*Work item:*
The reply should hold only the lines from the one with "html: <div>Elastyczny, odporny" to the one with "font-size: 10px ->", both ends kept, exactly as they appear below, without any pictures.

*Raw data:*
☆ ☆ ☆ ☆ ☆ ☆ ☆
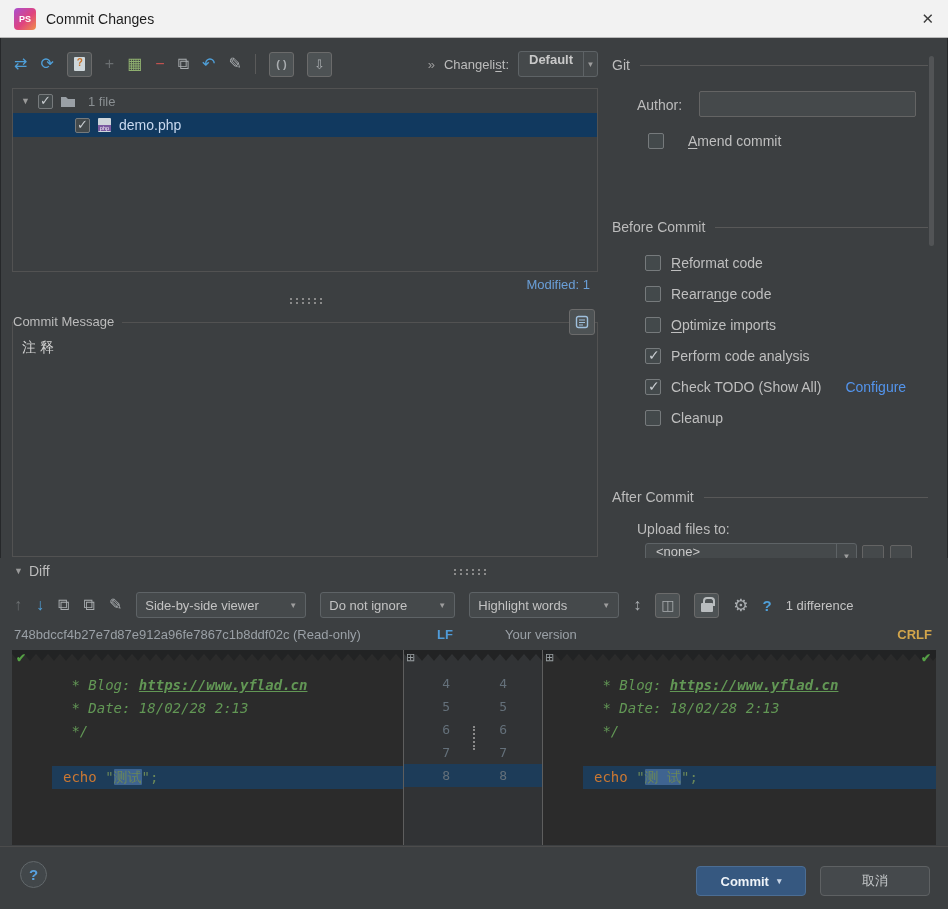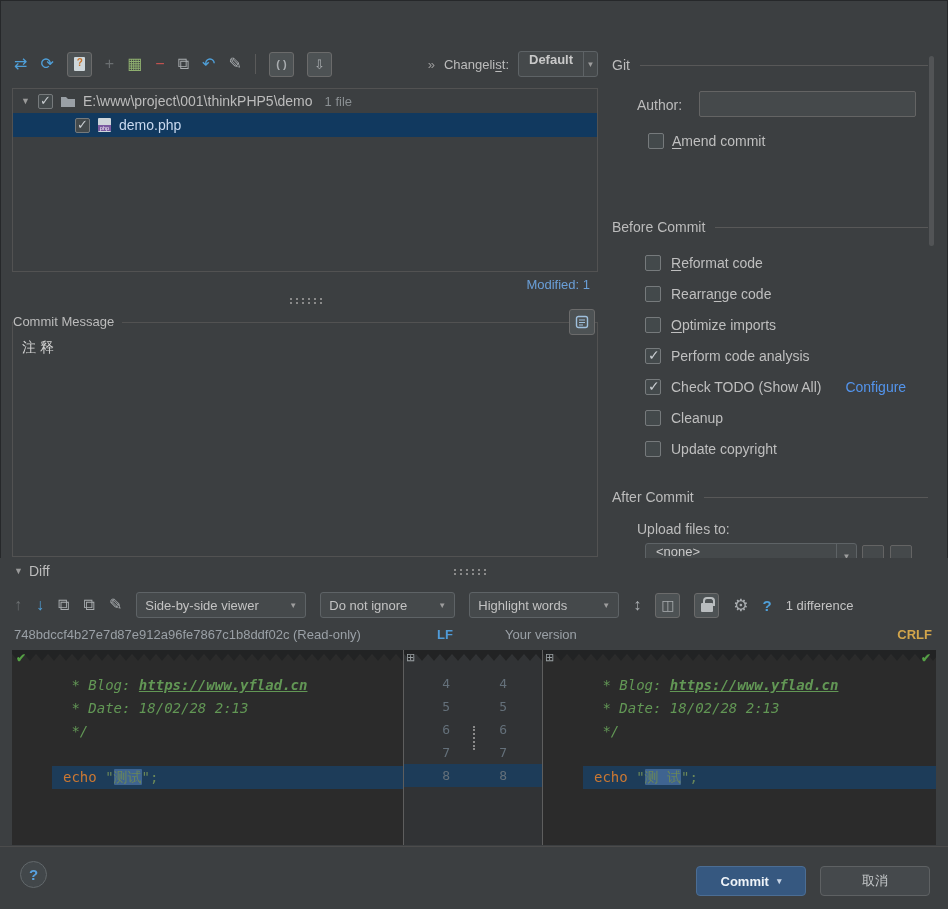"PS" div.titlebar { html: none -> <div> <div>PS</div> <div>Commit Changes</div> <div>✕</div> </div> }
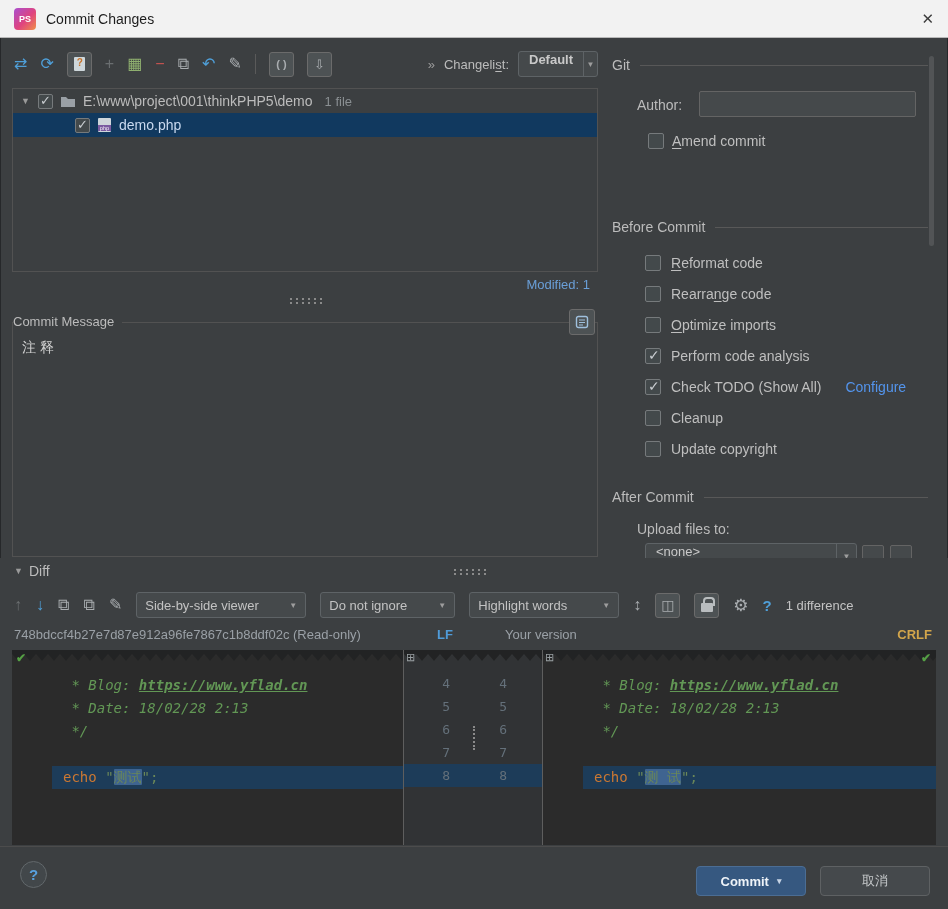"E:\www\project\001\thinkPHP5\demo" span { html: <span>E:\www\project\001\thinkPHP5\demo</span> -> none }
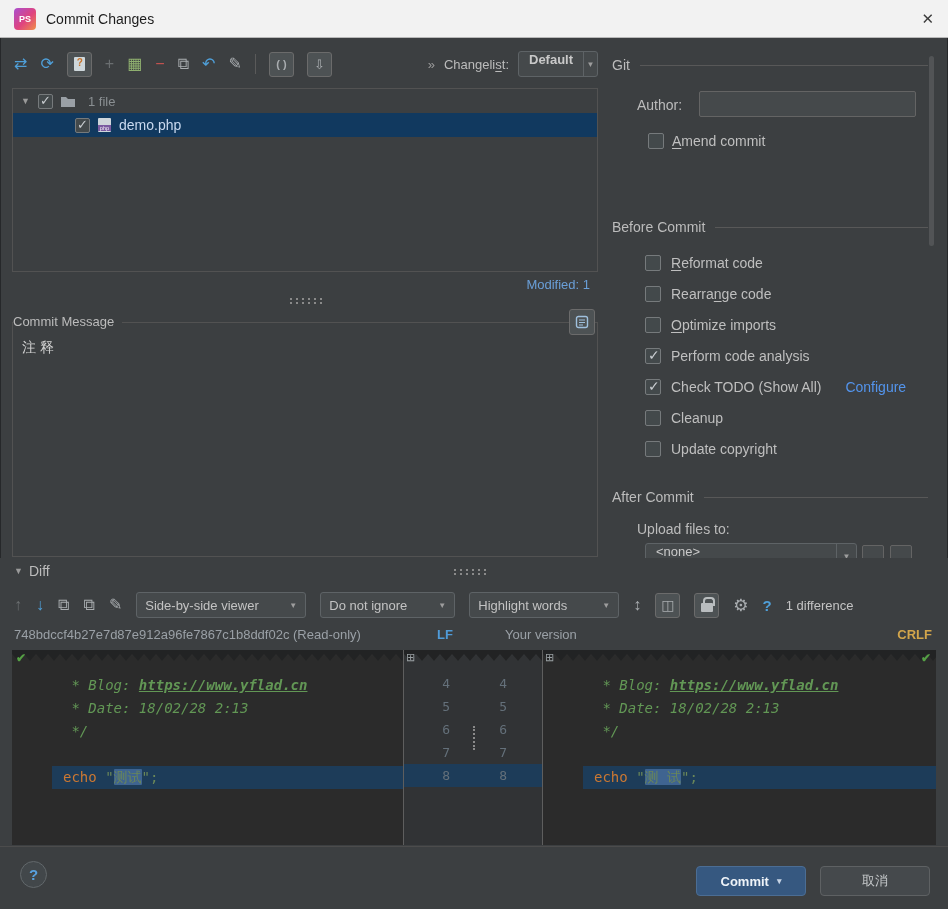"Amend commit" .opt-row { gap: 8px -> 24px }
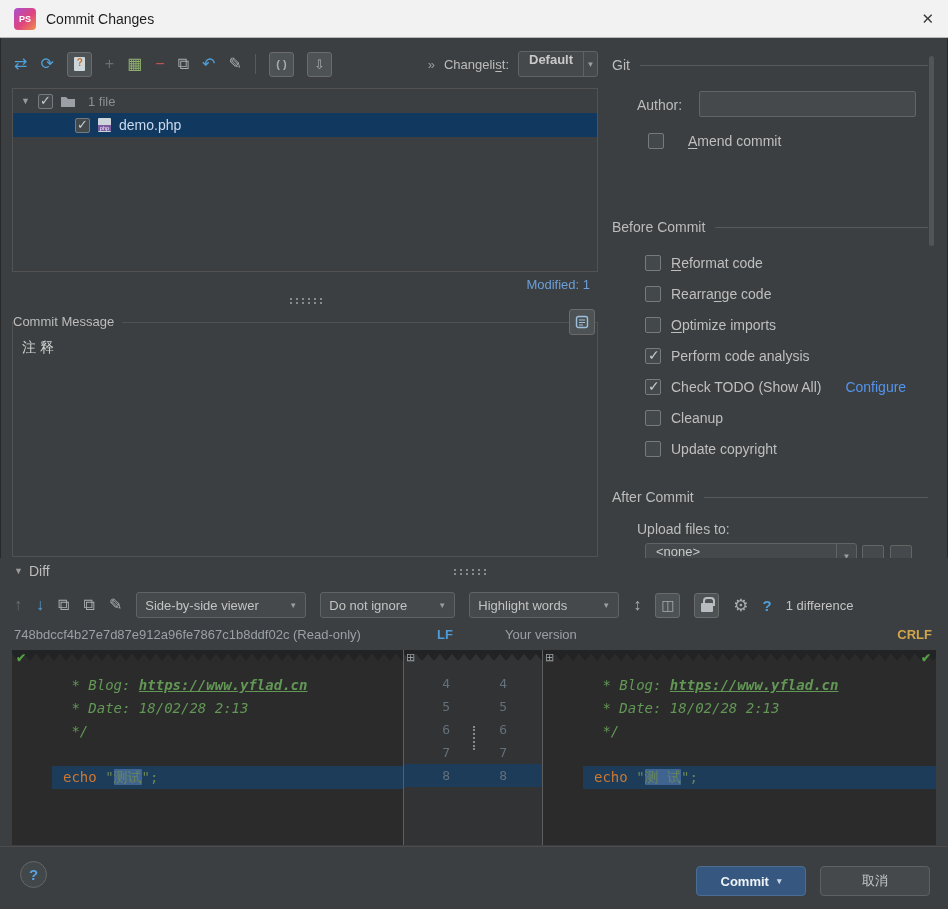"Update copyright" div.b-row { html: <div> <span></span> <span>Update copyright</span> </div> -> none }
☆ ☆ ☆ ☆ ☆ ☆ ☆
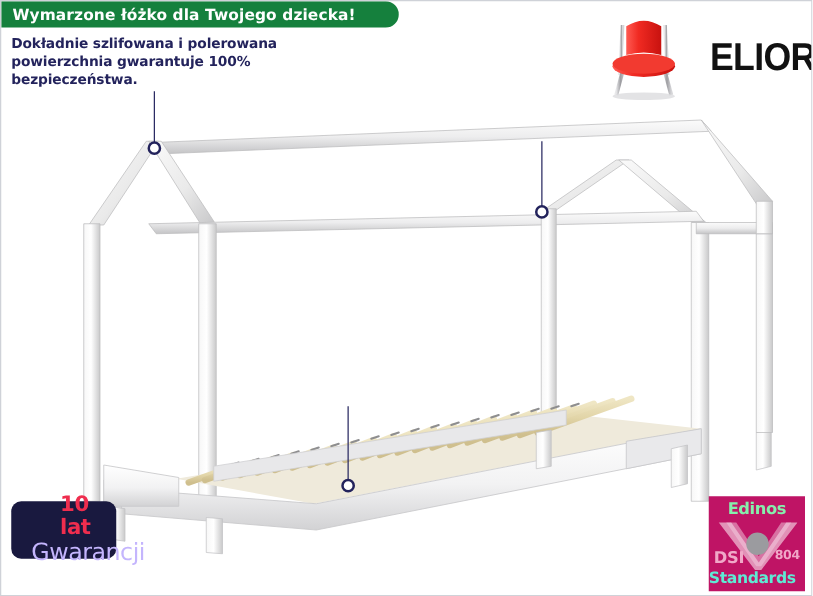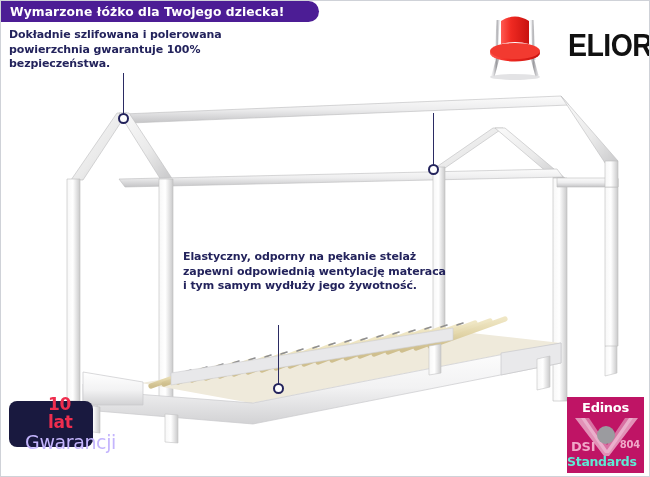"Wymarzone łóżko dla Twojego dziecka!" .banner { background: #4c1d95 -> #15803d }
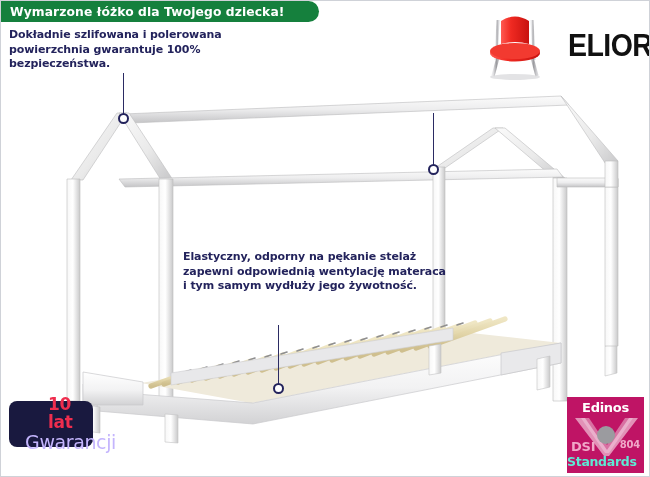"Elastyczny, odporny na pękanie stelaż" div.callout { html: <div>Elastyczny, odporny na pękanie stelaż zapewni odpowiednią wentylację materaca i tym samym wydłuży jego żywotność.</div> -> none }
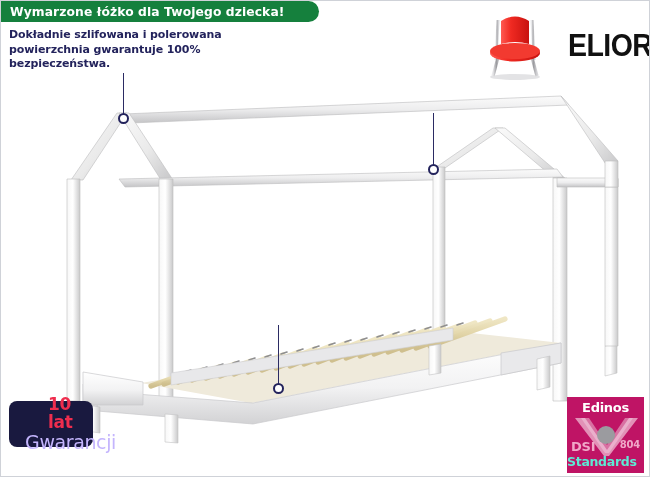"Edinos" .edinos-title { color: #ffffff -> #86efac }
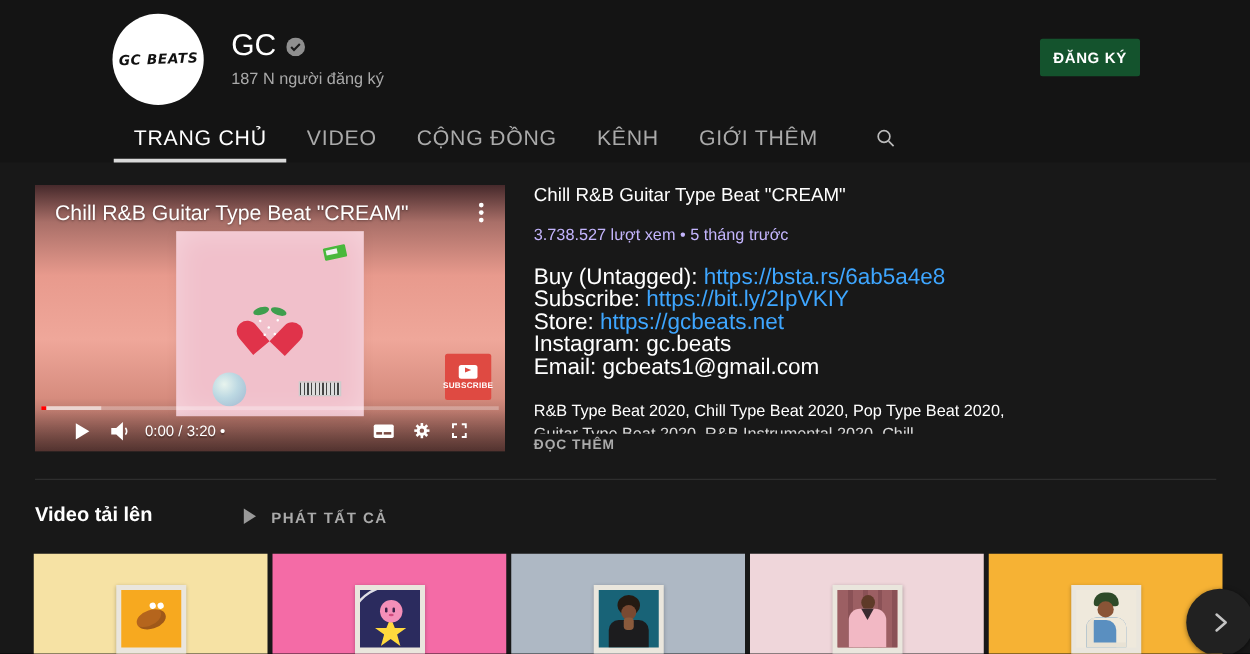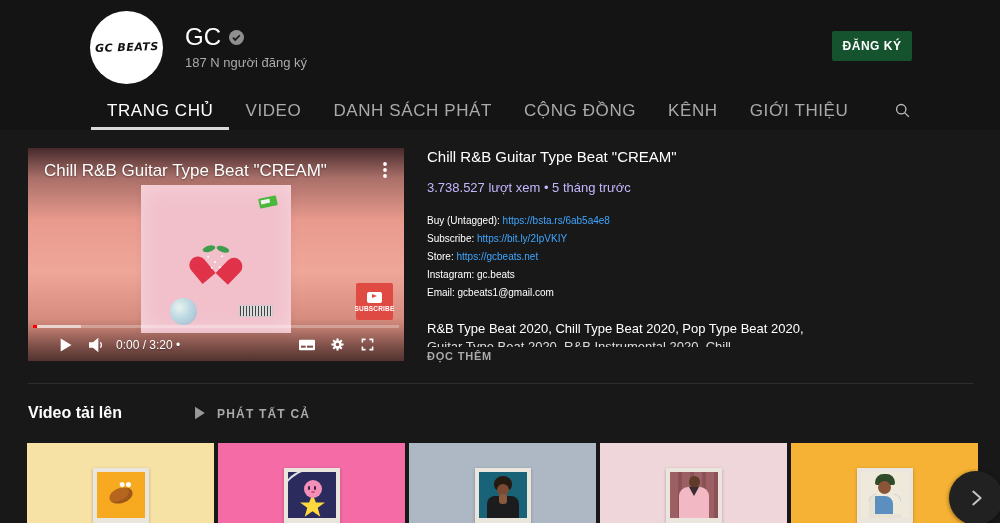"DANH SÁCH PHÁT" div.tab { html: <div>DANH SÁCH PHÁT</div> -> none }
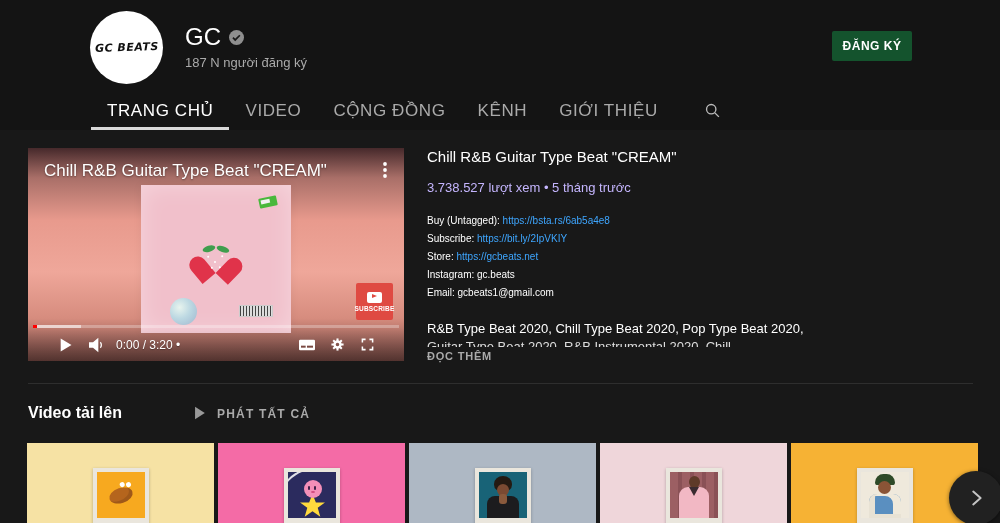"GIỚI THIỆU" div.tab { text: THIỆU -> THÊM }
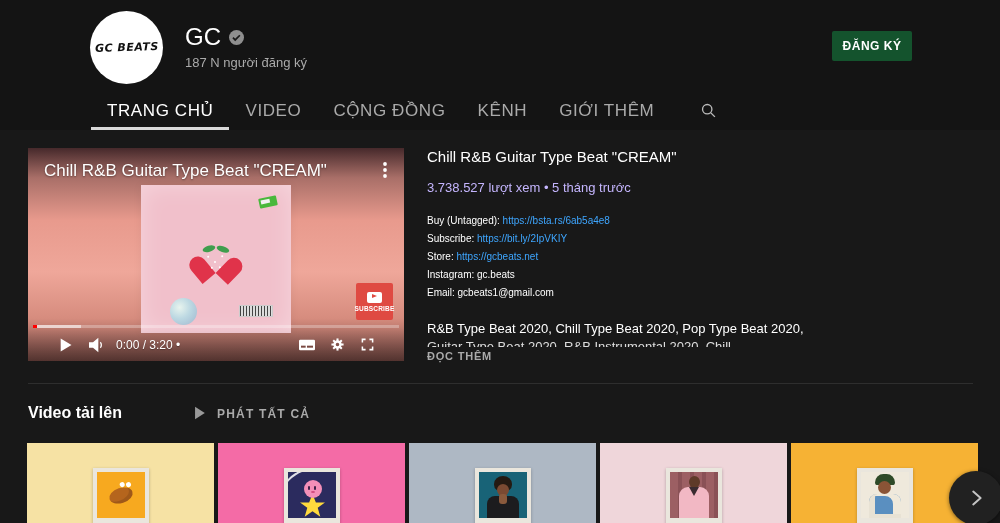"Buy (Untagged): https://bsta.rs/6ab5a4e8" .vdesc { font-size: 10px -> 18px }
☆ ☆ ☆ ☆ ☆ ☆ ☆
*Result of this task:*
"Elastyczny, odporny na pękanie stelaż" div.callout { html: <div>Elastyczny, odporny na pękanie stelaż zapewni odpowiednią wentylację materaca i tym samym wydłuży jego żywotność.</div> -> none }
"Edinos" .edinos-title { color: #ffffff -> #86efac }
"DANH SÁCH PHÁT" div.tab { html: <div>DANH SÁCH PHÁT</div> -> none }
"GIỚI THIỆU" div.tab { text: THIỆU -> THÊM }
"Buy (Untagged): https://bsta.rs/6ab5a4e8" .vdesc { font-size: 10px -> 18px }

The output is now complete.